Norbert Gabriel. – Le problème est de trouver un support pour publier ce genre d’analyse, qui ne peut exister que sur un support papier, les médias web sont lus à condition de publier des textes d’une page, et encore… De temps en temps, je reçois des courriels quasi comminatoires pour ‘ »faire un retour » par des attachés de presse qui proposent aussi un « phoner » en guise d’interview… C’est dire si ces gens ne savent pas du tout à qui ils parlent, un simple coup d’œil sur le Blog collectif devrait les éclairer, mais non… Au début de la revue web bimestrielle, on a fait des débats à deux « Viens papy que j’ t’explique », une jeune femme de 25 ans débattait avec Old Timer Gabriel, entre autres sur Indochine (le premier débat), débat passionnant, mais très long à faire, et ensuite à mettre en forme, pour un lectorat minuscule, les jeunes sont rebutés quand ça dépasse trente lignes, les vieux sont rebutés par la lecture sur écran, et entre les deux il n’y a que quelques lecteurs professionnels qui vont tirer deux-trois phrases pour le dossier de presse.. Quand ce n’est pas cinq mots extraits d’une chronique de 3000 signes. Donc à quoi bon ?
Gilbert Laffaille. – J’entends bien ce que tu dis, qui confirme mon propos. La critique a disparu. Le seul critère qui compte c’est le succès. C’est justement pour ça que la chanson qui concerne un public limité devrait s’intéresser à la critique plutôt que de se congratuler en permanence.
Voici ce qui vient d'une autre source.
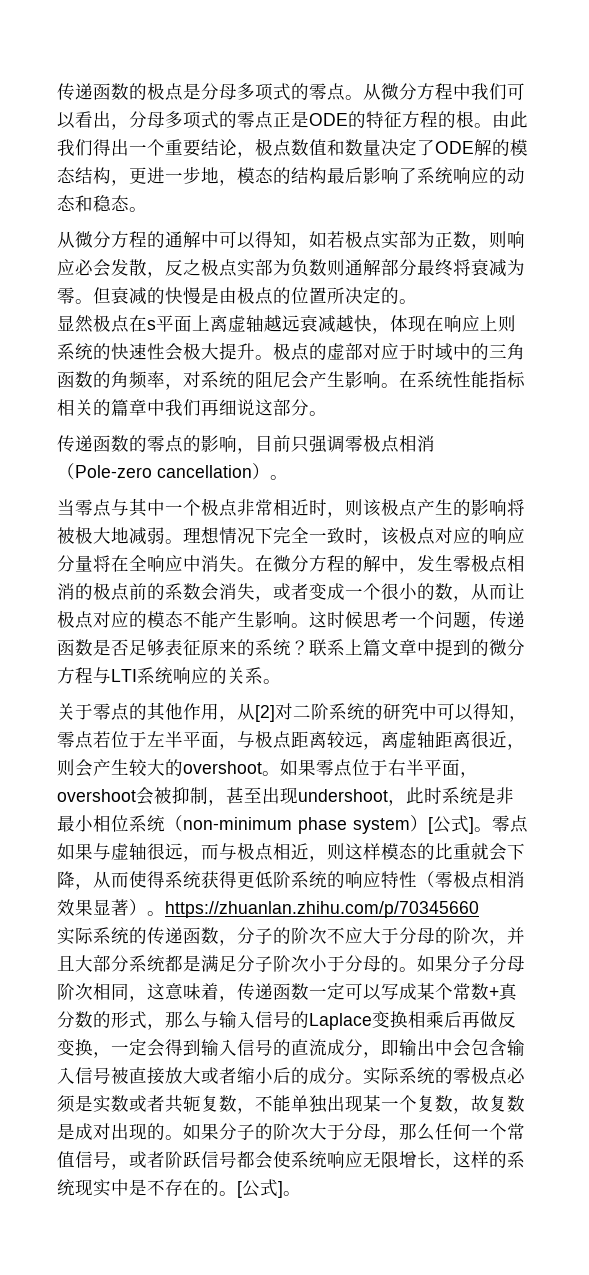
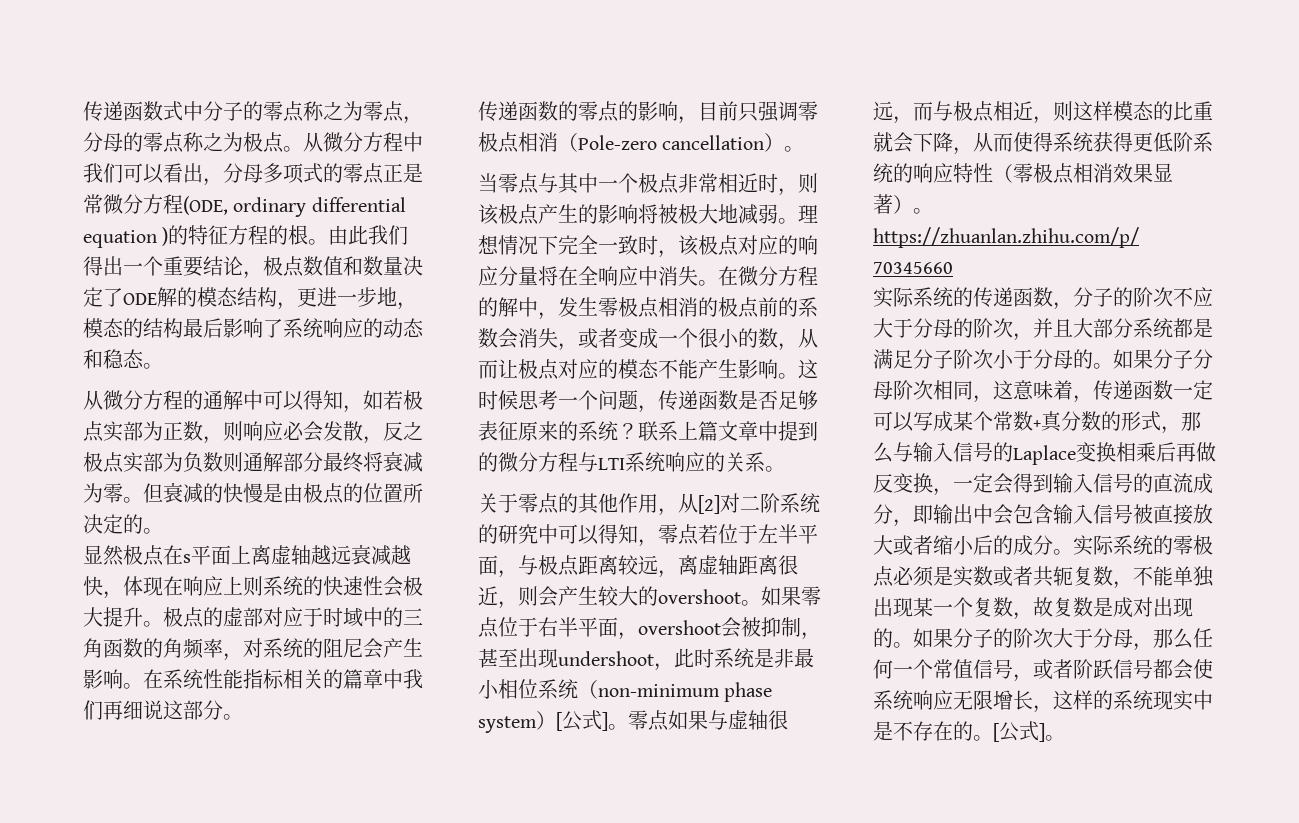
- 传递函数的极点是分母多项式的零点。
+ 传递函数式中分子的零点称之为零点，分母的零点称之为极点。
- 从微分方程中我们可以看出，分母多项式的零点正是ODE的特征方程的根。
+ 从微分方程中我们可以看出，分母多项式的零点正是常微分方程(ODE, ordinary differential equation )的特征方程的根。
Norbert Gabriel. – Cette approche a été un questionnement constant, « l’objet d’une réflexion critique ». Encore faut-il que le critiqueur ait une certaine légitimité, et aussi qu’il ait un devoir de journaliste en mission. Pour ma part, je ne me vois pas payer ma place pour aller voir un spectacle d’Armanet et dire que je ne l’aime pas… Idem pour Indochine ou des trucs de rap, je ne suis pas maso à ce point… Donc, en effet, j’essaie de partager ce qui m’a plu, et qui pourrait plaire à d’autres
Sarcloret. – En ce qui me concerne, je me suis mouillé à fond en publiant « les règles douloureuses de Sarcloret » sur Facebook, et les réactions ont été riches et nombreuses, rassemblées par Norbert Gabriel. En effet la chanson devrait faire l’objet d’une réflexion critique, elle devrait en être le champ, ça pousserait mieux. En effet, la brosse à reluire fait rage et les critères sont invisibles ou transparents dans ce qu’on peut lire. Mouillez-vous les enfants, engueulez-vous, donnez vos recettes, révélez vos rognes. L’OPA de Juliette Armanet ne sera vaincue qu’à ce prix.